As we watch, L. K. Advani, Praveen Togadia and Narendra Modi continue their
outrageous crusade, building support for an authoritarian Hindu nationalist
movement. Intent on demonstrating the incompatibility of according minorities
equal citizenship in India, the Sangh Parivar is popularising the contemptible
idea
of India as a Hindu nation that “tolerates minorities even better” than
democratically challenged Pakistan or Bangladesh. In the nightmare of India’s
present, secularism is fast becoming a commitment that the nation is willing
to
betray. It is prevalent to claim India as a Hindu nation, at least a nation
of “soft
Hindutva.” Hindutva, soft Hindutva, moderate Hindutva – ideologies soft on
genocidee. India is a secular republic, inclusive of diverse faith and non-faith
groups. How can an India no longer committed to secularism remain committed
to democracy?
The acceptability of a Hindu nation is predicated on the infidelity of non-Hindus,
and assumptions of Muslim and Christian betrayal are imperative to legitimating
Hindutva. The Sangh is assembling the political, social and economic conditions
in which to be non-Hindu in India is no longer tenable, offering genocide
as a
“rational” response to the untruth of betrayal. What does loyalty look like
when you are disempowered, afraid, discriminated against? Have we asked ourselves
that as a nation?
Diaspora Indians must acknowledge the ascent of authoritarianism and tyranny
in India and stop Sangh apologists in the United States from justifying hatred
in
the name of cultural nationalism. Organisations in the United States supporting
India’s development must recognise the necessity of secularising development,
and be vigilantly critical of development administered by sectarian organisations.
Development
implemented by institutions affiliated with the Sangh
Parivar only lays the groundwork
for hate and civil polarisation. It fundamentally
violates
the
terms on which disenfranchised communities wish to determine their right
to life and livelihood. Dalits, adivasis, Christians,
Hindus and Muslims across India
speak of how their villages and watersheds intertwine, how crops are dependent
on the run-off water from each other’s lands, and how they cannot afford
to hate each other. In the guise of implementing
development, Hindutva promotes
malignant fictions that Christian missionary activity is placing Hinduism
at risk,
that Muslims are reproducing at a rate that threatens the Hindu majority
of India.
Among adivasi communities, such “development” inflicts their forcible
incorporation into Hinduism. This is unacceptable even if adivasis materially
benefit from development because it facilitates cultural genocide. Adivasi
self-determination movements have been struggling to rewrite the history
of
assimilation to which they have been subjected. The interpretation that they
are
an “underclass” of Hindus, who, with “necessary evolution,” may return to
the
fold is blatant ethnocentrism. Hinduisation is a ruinous process of colonisation.

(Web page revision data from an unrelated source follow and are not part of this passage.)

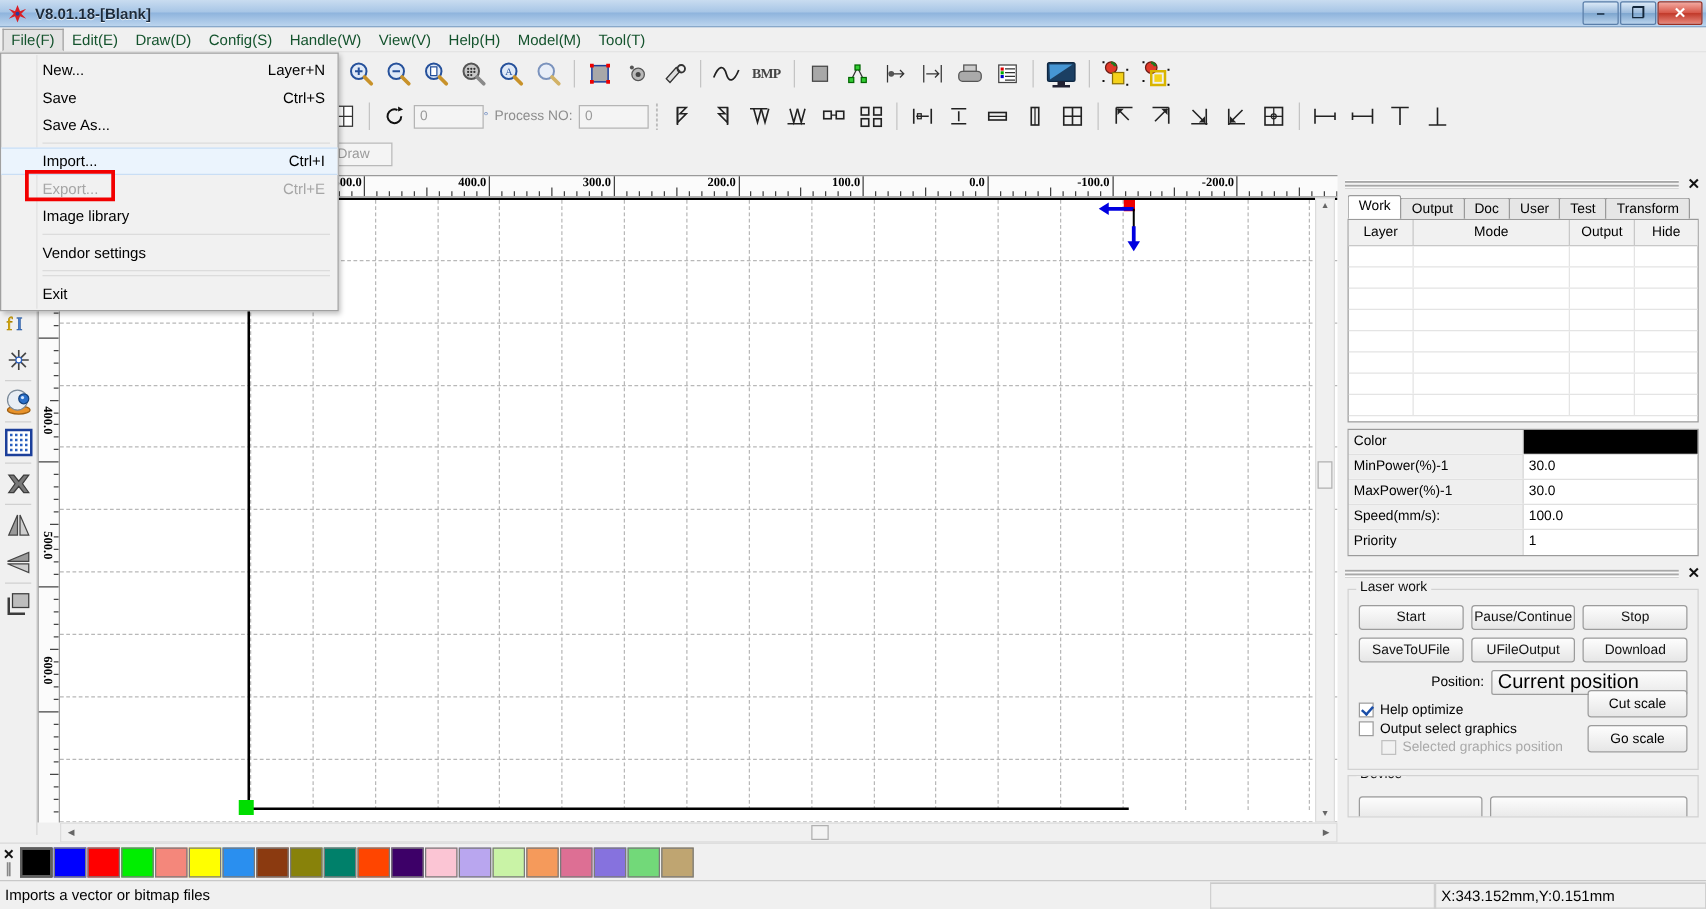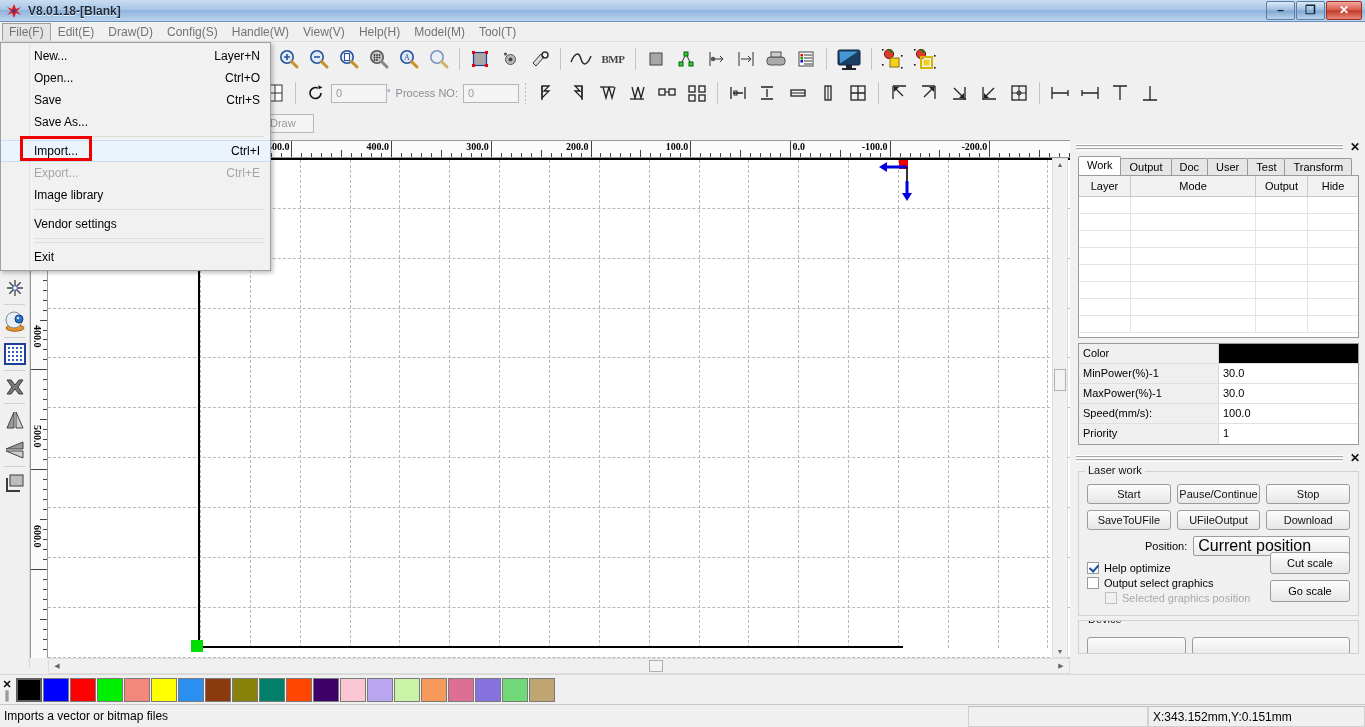--- a/index.html
+++ b/index.html
@@ -39,21 +39,21 @@
     border-color:#9b2f22; color:#fff; width:36px;
   }
 
   
   #menubar {
     position:absolute; left:0; top:22px; width:1365px; height:20px;
     background:#f0f0f0; border-bottom:1px solid #dfdfdf;
     display:flex; align-items:center; padding-left:2px;
   }
   .menu-item {
-    padding:2px 7px; font-size:12px; color:#737373; height:18px; line-height:14px;
+    padding:2px 7px; font-size:12px; color:#14532d; height:18px; line-height:14px;
     white-space:nowrap;
   }
   .menu-item.active {
     background:#e4e4e4; border:1px solid #a0a0a0; border-bottom:1px solid #e4e4e4;
     padding:1px 6px;
   }
 
   
   #toolbar-wrap {
     position:absolute; left:0; top:42px; width:1365px; height:96px;
@@ -803,21 +803,21 @@
     <div class="hr-tick" style="left: 670.17px; height: 4px;"></div>
     <div class="hr-tick" style="left: 680.14px; height: 4px;"></div>
     <div class="hr-tick" style="left: 690.11px; height: 4px;"></div>
     <div class="hr-tick" style="left: 700.08px; height: 4px;"></div>
     <div class="hr-tick" style="left: 710.05px; height: 7px;"></div>
     <div class="hr-tick" style="left: 720.02px; height: 4px;"></div>
     <div class="hr-tick" style="left: 729.99px; height: 4px;"></div>
     <div class="hr-tick" style="left: 739.96px; height: 4px;"></div>
     <div class="hr-tick" style="left: 749.93px; height: 4px;"></div>
     <div class="hr-tick" style="left: 759.9px; height: 17px;"></div>
-    <div class="hr-lab" style="left: 758.9px; margin-left: 17px;">0.0</div>
+    <div class="hr-lab" style="left: 758.9px;">0.0</div>
     <div class="hr-tick" style="left: 769.87px; height: 4px;"></div>
     <div class="hr-tick" style="left: 779.84px; height: 4px;"></div>
     <div class="hr-tick" style="left: 789.81px; height: 4px;"></div>
     <div class="hr-tick" style="left: 799.78px; height: 4px;"></div>
     <div class="hr-tick" style="left: 809.75px; height: 7px;"></div>
     <div class="hr-tick" style="left: 819.72px; height: 4px;"></div>
     <div class="hr-tick" style="left: 829.69px; height: 4px;"></div>
     <div class="hr-tick" style="left: 839.66px; height: 4px;"></div>
     <div class="hr-tick" style="left: 849.63px; height: 4px;"></div>
     <div class="hr-tick" style="left: 859.6px; height: 17px;"></div>
@@ -1150,24 +1150,20 @@
 </div>
 
 <div id="filemenu">
   <div class="gutter"></div>
   <div id="filemenurows">
       <div class="mrow">
         <span>New...</span>
         <span class="acc">Layer+N</span>
       </div>
       <div class="mrow">
-        <span>Open...</span>
-        <span class="acc">Ctrl+O</span>
-      </div>
-      <div class="mrow">
         <span>Save</span>
         <span class="acc">Ctrl+S</span>
       </div>
       <div class="mrow">
         <span>Save As...</span>
       </div>
       <div class="msep"></div>
       <div class="mrow hl">
         <span>Import...</span>
         <span class="acc">Ctrl+I</span>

Such practice is unethical regardless of who undertakes it and how much
economic development results.
Indians in America working for India’s development must prioritise the
self-determination of local communities, and struggle against the institutionalised
inequities of caste, religion, tribe, class and gender. They cannot base
their
aspirations for India’s future on the absurdly unsustainable development
modelled by the United States or support the frameworks of cultural annihilation
through which development is imagined and modernisation attempted by the Sangh.

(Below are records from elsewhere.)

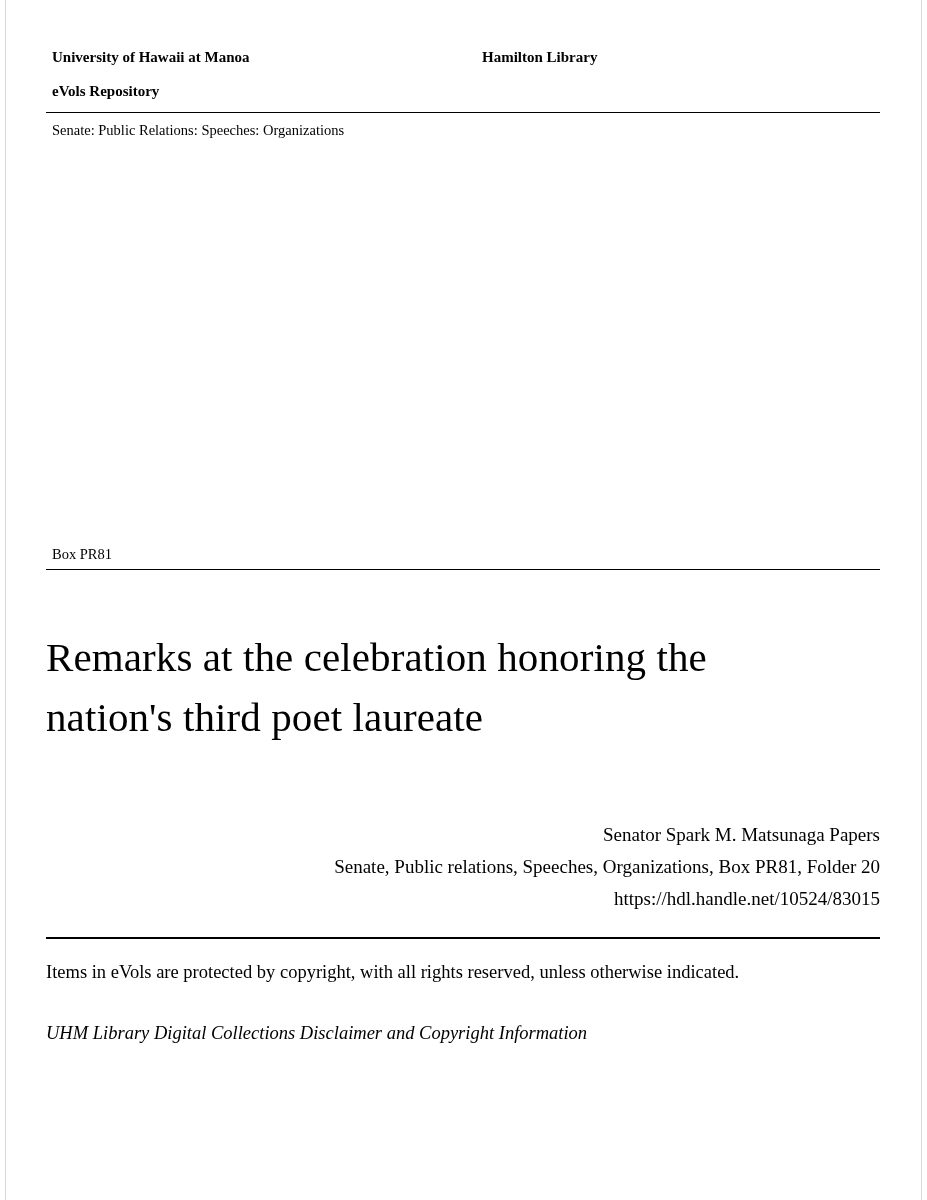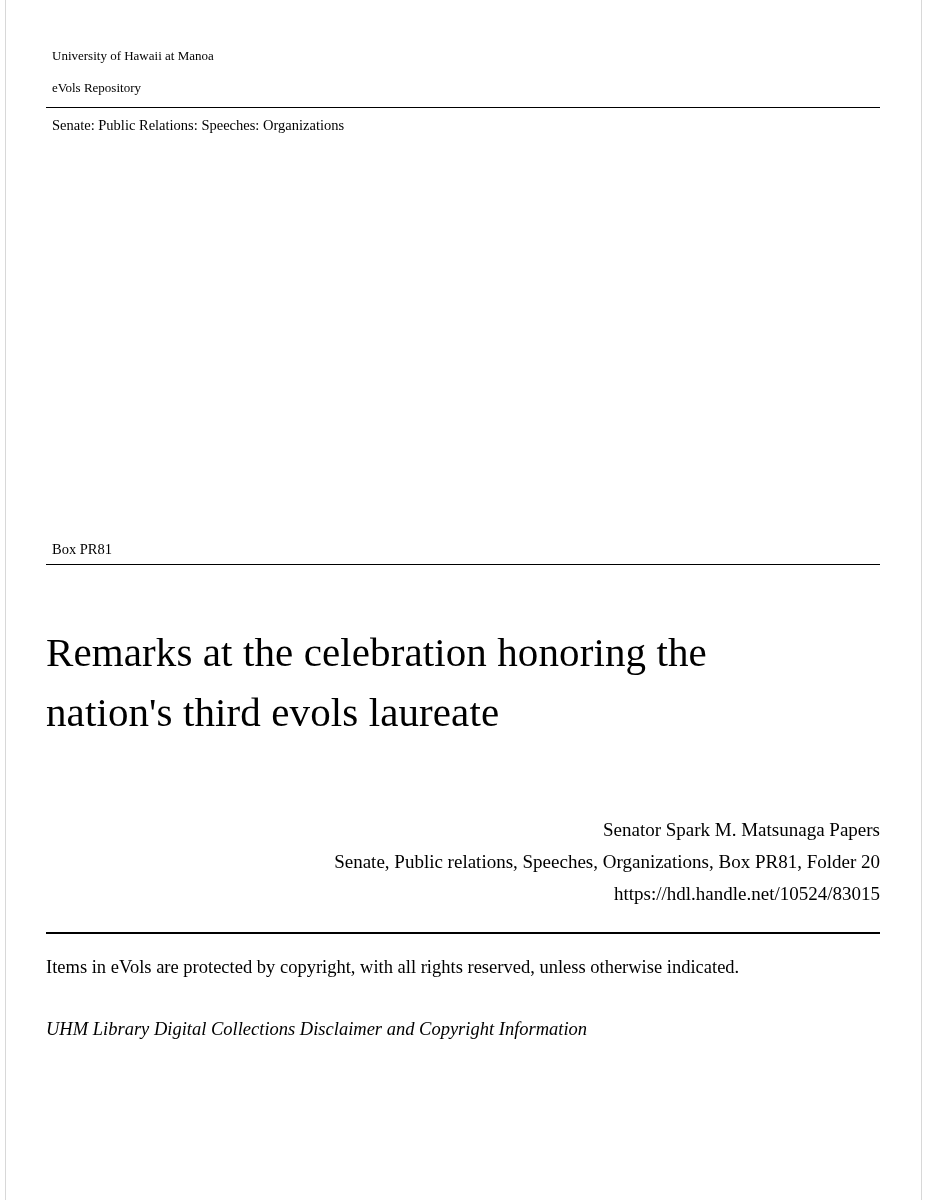--- a/index.html
+++ b/index.html
@@ -60,22 +60,22 @@
   .header-row .col-right {
     flex: 1 1 auto;
   }
   .header-main .header-row {
     margin-bottom: 16px;
   }
   .header-main .header-row:last-child {
     margin-bottom: 12px;
   }
   .hdr-strong {
-    font-weight: normal;
-    font-size: 13px;
+    font-weight: bold;
+    font-size: 15px;
     line-height: 1.2;
     padding-left: 6px;
   }
   .rule-thin {
     border-top: 1.6px solid #000;
     margin-top: 7px;
   }
   .subheader-row {
     display: flex;
     align-items: baseline;
@@ -140,37 +140,38 @@
 <div class="page">
   <div class="page-edge-left"></div>
   <div class="page-edge-right"></div>
 
   <div class="content">
 
     <div class="header">
       <div class="header-main">
         <div class="header-row">
           <div class="col-left hdr-strong">University of Hawaii at Manoa</div>
+          <div class="col-right hdr-strong">Hamilton Library</div>
         </div>
         <div class="header-row">
           <div class="col-left hdr-strong">eVols Repository</div>
         </div>
       </div>
 
       <div class="rule-thin"></div>
 
       <div class="subheader-row">
         <div class="col-left sub-text">Senate: Public Relations: Speeches: Organizations</div>
         <div class="col-right sub-text">Box PR81</div>
       </div>
 
       <div class="rule-thin2"></div>
     </div>
 
-    <h1 class="title">Remarks at the celebration honoring the nation's third evols laureate</h1>
+    <h1 class="title">Remarks at the celebration honoring the nation's third poet laureate</h1>
 
     <div class="citation">
       <div>Senator Spark M. Matsunaga Papers</div>
       <div>Senate, Public relations, Speeches, Organizations, Box PR81, Folder 20</div>
       <div>https://hdl.handle.net/10524/83015</div>
     </div>
 
     <div class="rule-thick"></div>
 
     <div class="rights">Items in eVols are protected by copyright, with all rights reserved, unless otherwise indicated.</div>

It is not a matter of building wells or developing roads, it is also a matter
of deciding how needs and priorities are determined, access and decision
making is enabled, how cultural difference is affirmed and identity politics
supported. Development is the construction of political will toward rethinking
inequitable relations of power. It is a mechanism expected to produce equity
and
ensure the human rights of the poor. This is possible only if we work with
local
movements to develop secular frameworks for change.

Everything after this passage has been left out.